Welcome to Honest Money. We're doing a special budget edition this week. I always think we don't really do a lot of time sensitive stuff in Honest Money because we want you to learn the principles of how you manage your money and discuss what's important for the long term. But I do think when we're talking about budgets, especially national budgets, they can have a huge impact on how we manage our money from time to time, and I know a lot of you are interested in whether the budget's good or bad or what you should be doing around your money. So maybe just as a starting point, I think it's not a bad budget. I think where we are now if we have to relate this to someone in personal finance, this is a situation where someone's income is going down, their debts are creeping up and they don't have a lot of great options in terms of what to do with the next year or two, and so there's more demands on the budget. There's more demands on expenses than there are money coming in. There is money coming in. So, in that context, if you look at what the finance minister has done, he went and raided one of our last remaining piggy banks, which is this foreign exchange reserves, and I'm not going to get into the detail of it. It doesn't really matter. But just to know that since 2006, south Africa has been buying foreign exchange and some gold as a way of stabilizing the financial position of the country, and it's a very good thing to do.

Speaker 1:

The economists were really bleak with us, I remember in the early 2000s when we had no foreign exchange reserves. So building up those foreign exchange reserves has been a very good idea. But what's happened since then is that we were buying dollars, for example, in 2006, probably at about six grand 50 to the dollar, and as of today, it's probably around 19 grand to the dollar. So that profit that we've made on the dollars that we own is sitting in our balance sheet as a country and the Reserve Bank's been holding on to that money on our behalf as a country. And so what the national treasury have done is they've said well, that's actually the asset of the country. It's not the balance sheet of the Reserve Bank but of a technical thing, but it's an important difference.
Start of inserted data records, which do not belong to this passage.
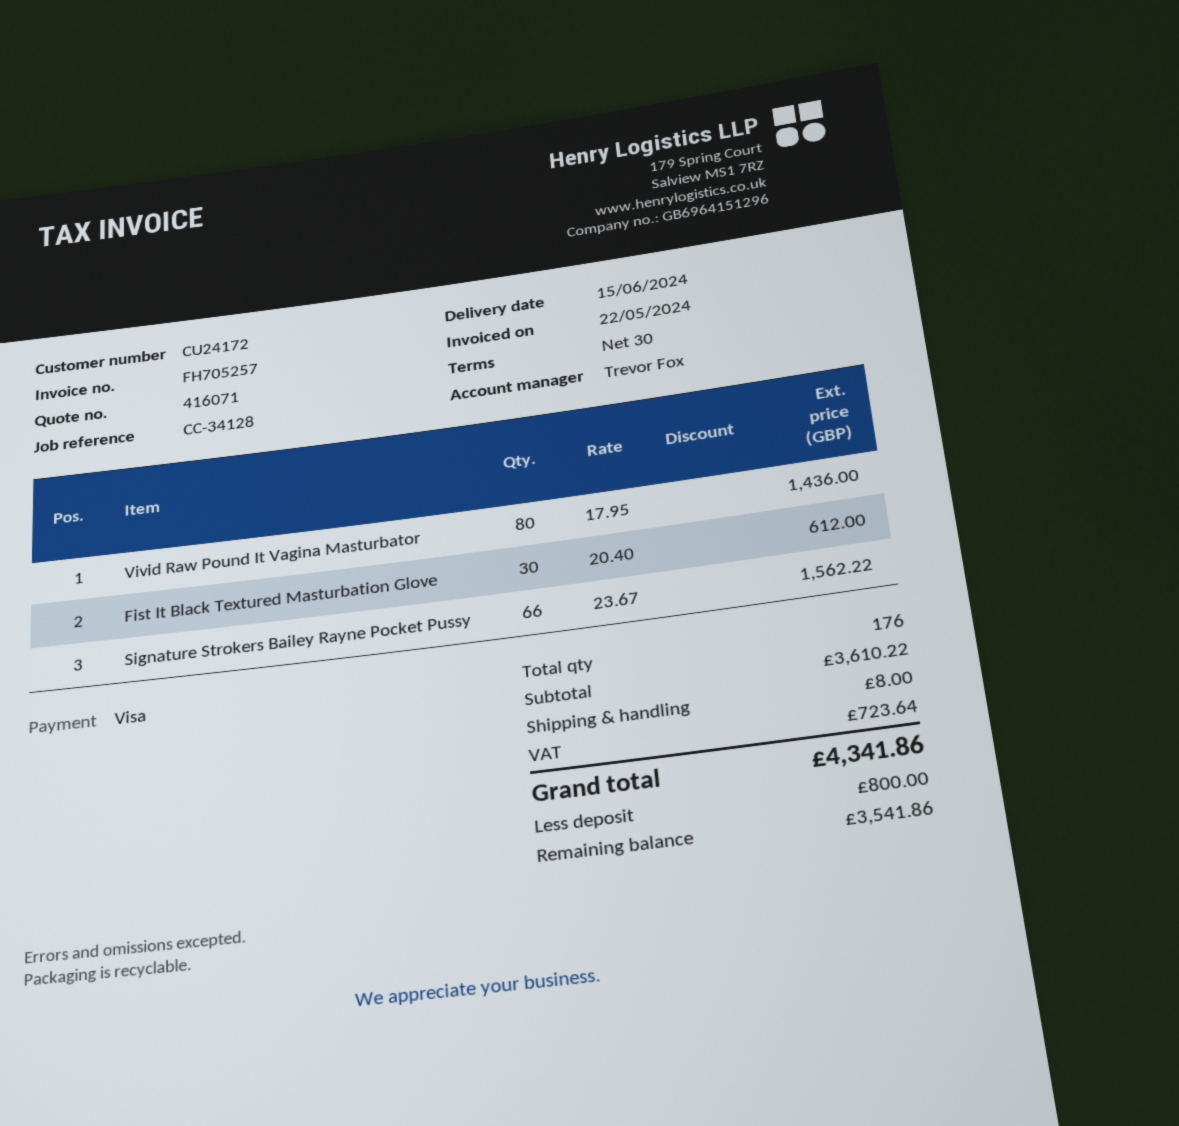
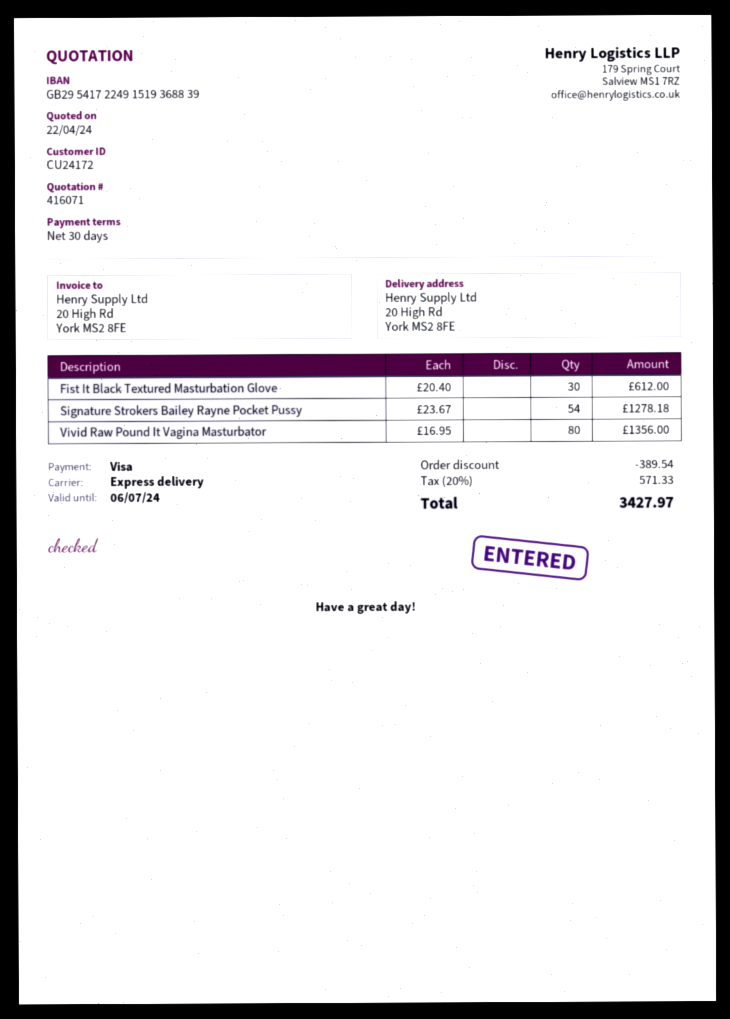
Vivid Raw Pound It Vagina Masturbator: 80 x 17.95 = 1436.00 -> 80 x 16.95 = 1356.00
Signature Strokers Bailey Rayne Pocket Pussy: 66 x 23.67 = 1562.22 -> 54 x 23.67 = 1278.18
discount: none -> 389.54
shipping: 8.00 -> none
tax: 723.64 -> 571.33
total: 4341.86 -> 3427.97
And so the, although the Reserve Bank manages those foreign exchange reserves, the assets belong to national treasury and therefore to the country as a whole. So what what national treasury have done is they've said you know, out of that 500 billion Rand worth of profit that you've made on those foreign exchange, we're going to take 150 billion of that and we're going to put it back into the South African economy and the bulk of it we're going to use to settle debt. So so I think it's a good call. It's a bit like saying you know, you've got in a big emergency fund. It's maybe got a bit bigger than you thought it would, and what you've done now is reduced your emergency fund and settled some credit cards, personal loans, overdraft. So that's what the country's done. So it's a good idea, but it's not a position of strength.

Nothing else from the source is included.